Who needs a solar charge controller?
A charge controller is necessary any time a battery bank will be connected to the direct current (DC) output of solar panels. In most cases, this means a small off-grid setup like solar panels on an RV or cabin. If you’re looking for information on how to use solar and batteries off the grid, you’re in the right place!
There are also charge controllers aimed at providing battery backup for an existing grid-tied solar system that is on the roof of a home or business. This application requires a high-voltage charge controller and usually involves rewiring the system to direct a portion of the solar output through the charge controller.
How does a solar charge controller work?
Fair warning before we get started: we’re about to discuss voltage, amperage, and wattage. If you need a refresher on how these things work together, check out our article on watts, kilowatts, and kilowatt-hours.
A solar charge controller is connected between solar panels and batteries to ensure power from the panels reaches the battery safely and effectively.

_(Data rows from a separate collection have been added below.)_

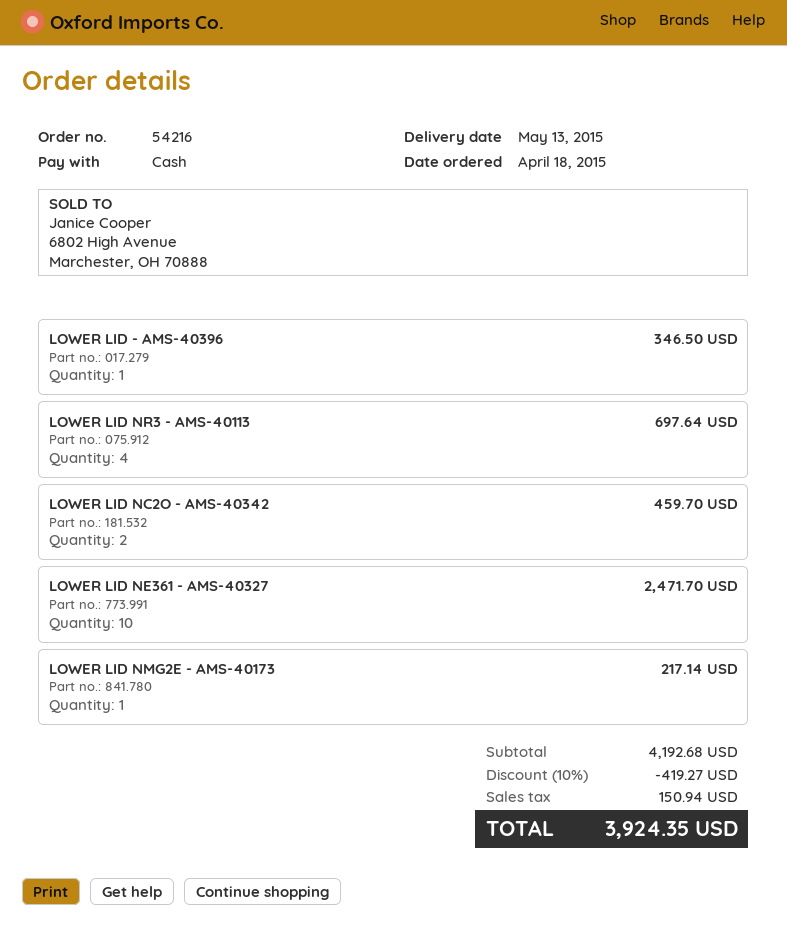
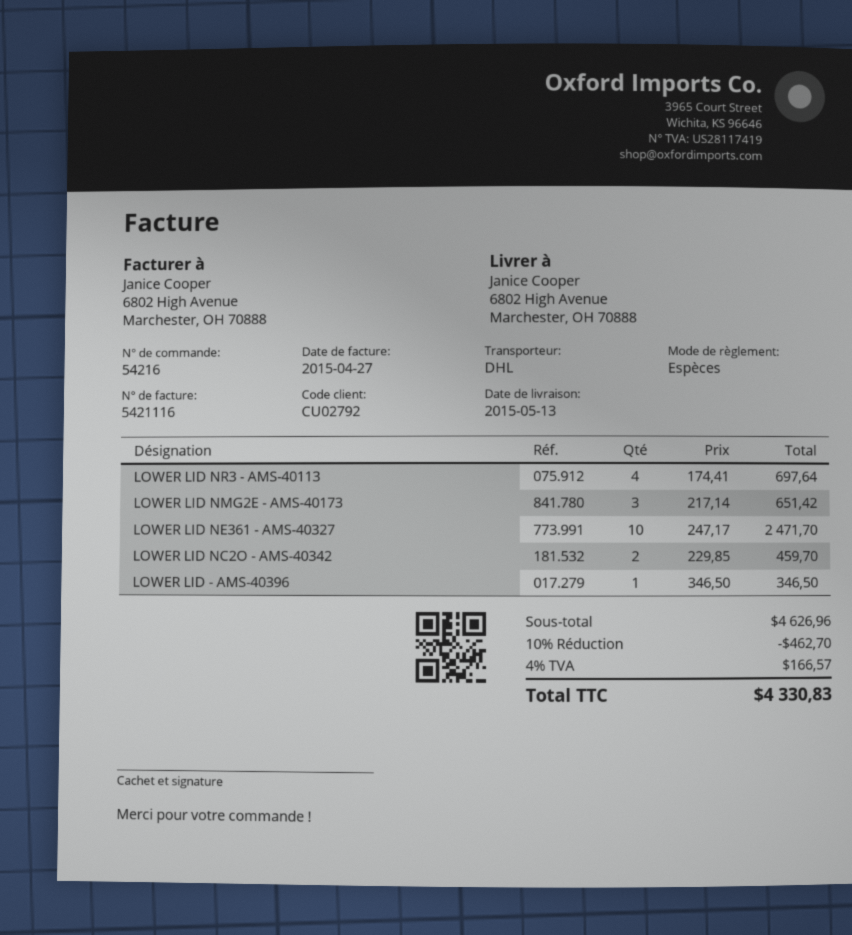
LOWER LID NMG2E - AMS-40173: 1 for 217.14 -> 3 for 651.42
subtotal: 4192.68 -> 4626.96
discount: 10% = 419.27 -> 10% = 462.70
tax: 150.94 -> 166.57
total: 3924.35 -> 4330.83

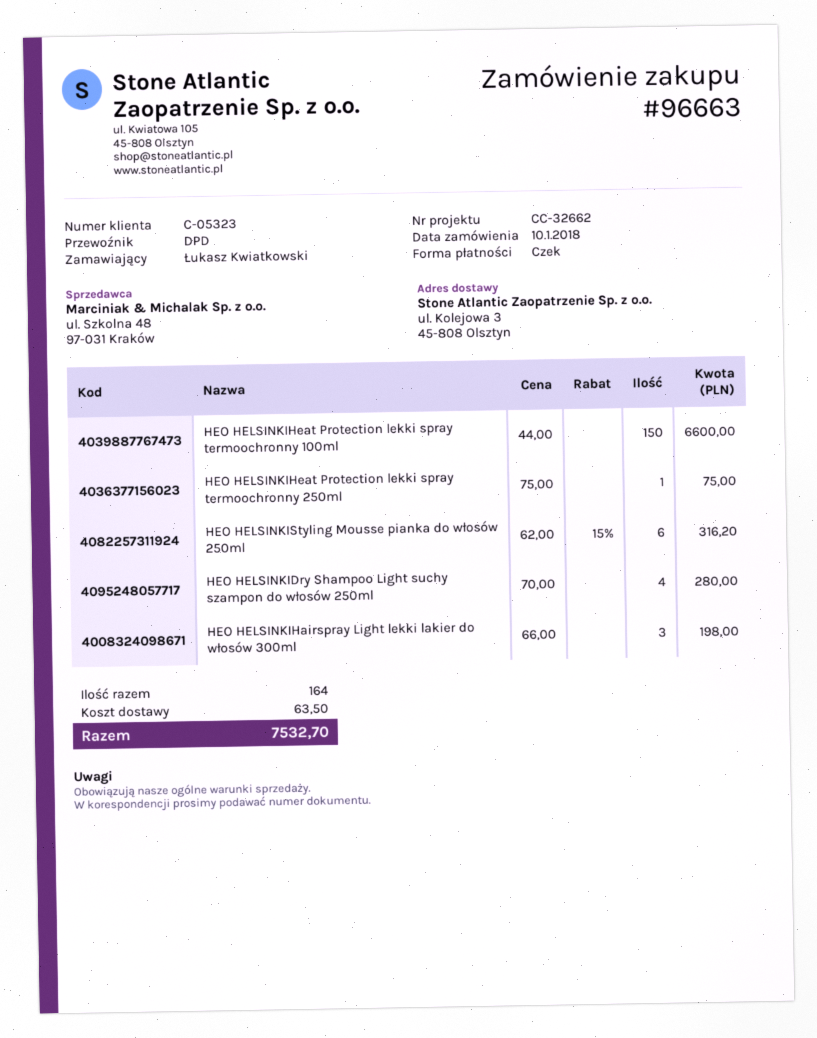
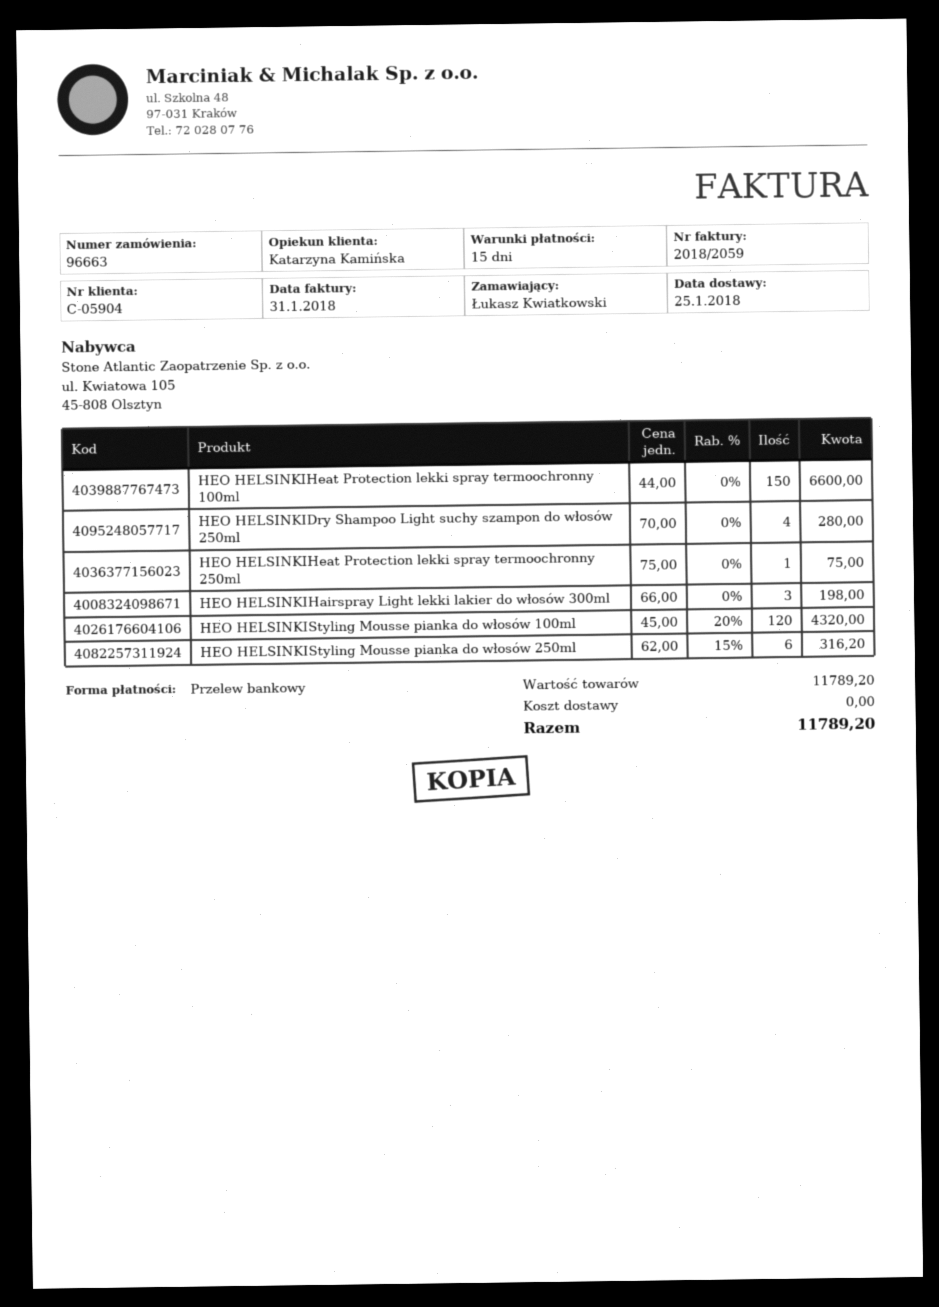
customer number: C-05323 -> C-05904
payment method: cheque -> bank transfer
HEO HELSINKIStyling Mousse pianka do włosów 100ml: none -> 120 x 45.00 - 20% = 4320.00
shipping: 63.50 -> 0.00
total: 7532.70 -> 11789.20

The battery feeds into an inverter that changes the DC power into AC to run appliances (aka loads).
How a charge controller works within an off-grid solar system.

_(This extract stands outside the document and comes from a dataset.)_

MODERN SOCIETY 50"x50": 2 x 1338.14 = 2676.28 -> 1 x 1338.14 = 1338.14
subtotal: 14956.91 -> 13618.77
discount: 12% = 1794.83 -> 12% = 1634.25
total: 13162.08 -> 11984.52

The four main functions of a solar charge controller are:
- Accept incoming power from solar panels
- Control the amount of power sent to the battery
- Monitor the voltage of the battery to prevent overcharging
- Allow power to flow only from the solar panels to the batteries
As a battery charges, its voltage increases, up to a limit. The battery can be damaged if an additional charge is applied past this limit. Therefore, the ability of a battery to provide or accept power can be measured by its voltage. For example, a typical 12-volt AGM lead-acid battery will show a voltage of 11.8 volts at 10% charged to 12.9 volts at 100% charge.

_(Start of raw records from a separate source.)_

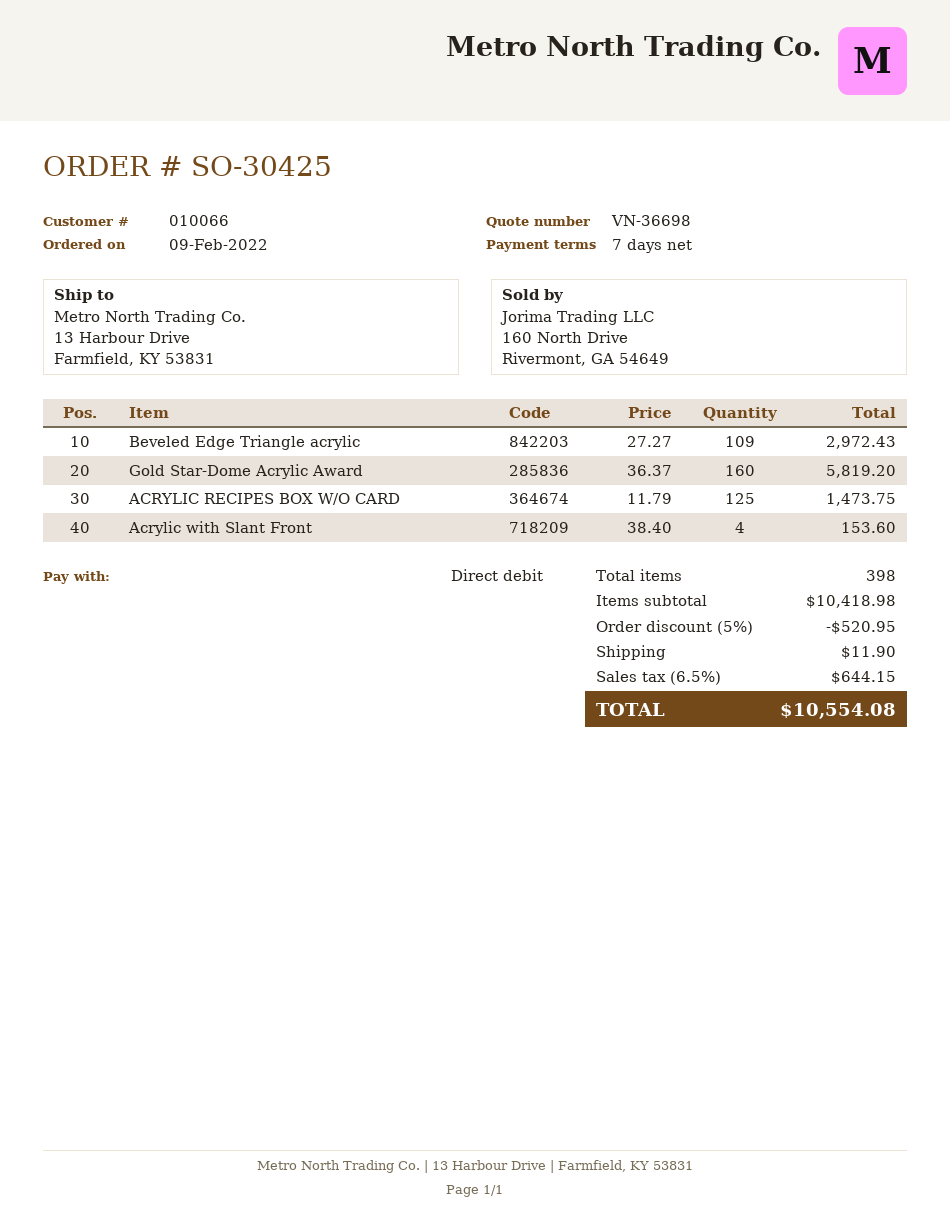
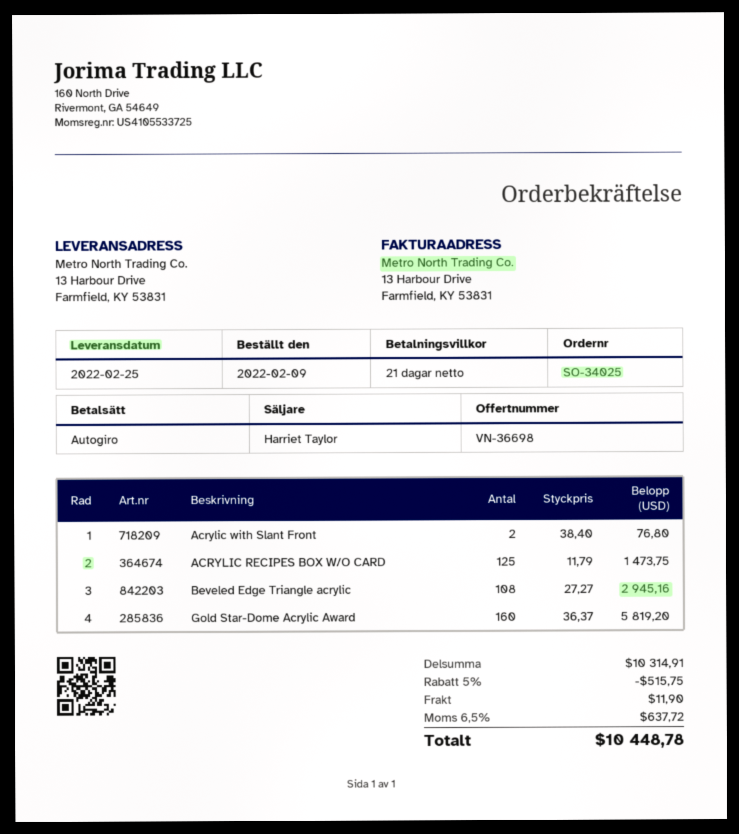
order number: SO-30425 -> SO-34025
payment terms: 7 days -> 21 days
Beveled Edge Triangle acrylic: 109 x 27.27 = 2972.43 -> 108 x 27.27 = 2945.16
Acrylic with Slant Front: 4 x 38.40 = 153.60 -> 2 x 38.40 = 76.80
subtotal: 10418.98 -> 10314.91
discount: 5% = 520.95 -> 5% = 515.75
tax: 6.5% = 644.15 -> 6.5% = 637.72
total: 10554.08 -> 10448.78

The main function of a solar charge controller is to ensure the amount of power that is sent to the battery is enough to charge it, but not so much that it increases the battery voltage above a safe level. It does this by reading the voltage of the battery and calculating how much additional energy is required to fully charge the battery.
Another important function of the charge controller is to prevent current from traveling back into the solar panels. When the sun isn’t shining, the solar panels aren’t producing any voltage. Because electricity flows from high voltage to low voltage, the power in the battery would flow into the solar panels if there was nothing in place to stop it. This could potentially cause damage. The charge controller has a diode that allows power to flow in one direction, preventing electricity from feeding back into the panels.
How solar power gets from panels to batteries
As we mentioned above, power flows from high voltage to low. So, to add energy to the battery, the output voltage of a solar panel must always be a little higher than the voltage of the battery it’s charging. Thankfully, solar panels are designed to put out more voltage than a battery needs at any given time.
Here’s an example: Say you have a single 100-watt solar panel and a 12-volt battery. Remember from above that a 12-volt battery is actually able to charge up to about 12.9 volts. 12 volts is what is called its “nominal voltage,” while the actual voltage of the battery depends on how charged it is. It might sink to 11.8 volts at low charge, and 12.9 volts when full.
The 100-watt solar panel can put out a maximum of 18 volts, which is a little too high for the battery to accept safely. Leaving it connected to the battery too long could result in a dangerous situation, eventually causing pressure to build up inside the battery and vent out the side as chemical steam.
You need a charge controller in between the solar panel and the battery to limit the voltage available to the battery. But it’s not just about the voltage. it also has to withstand a certain amount of current (amperage) flowing through it. That’s where the amperage rating of the charge controller comes in.
Charge controller amperage rating
The number of amps of current a charge controller can handle is called its “rating.” Exceeding the amperage rating can cause damage to the wiring within the charge controller. Let’s consider a charge controller rated to handle 30 amps of current. The single 100- watt solar panel described above puts out 5.5 amps of current at 18 volts. That amperage is much lower than the charge controller’s maximum of 30 amps, so the charge controller can easily handle the output of the singular solar panel.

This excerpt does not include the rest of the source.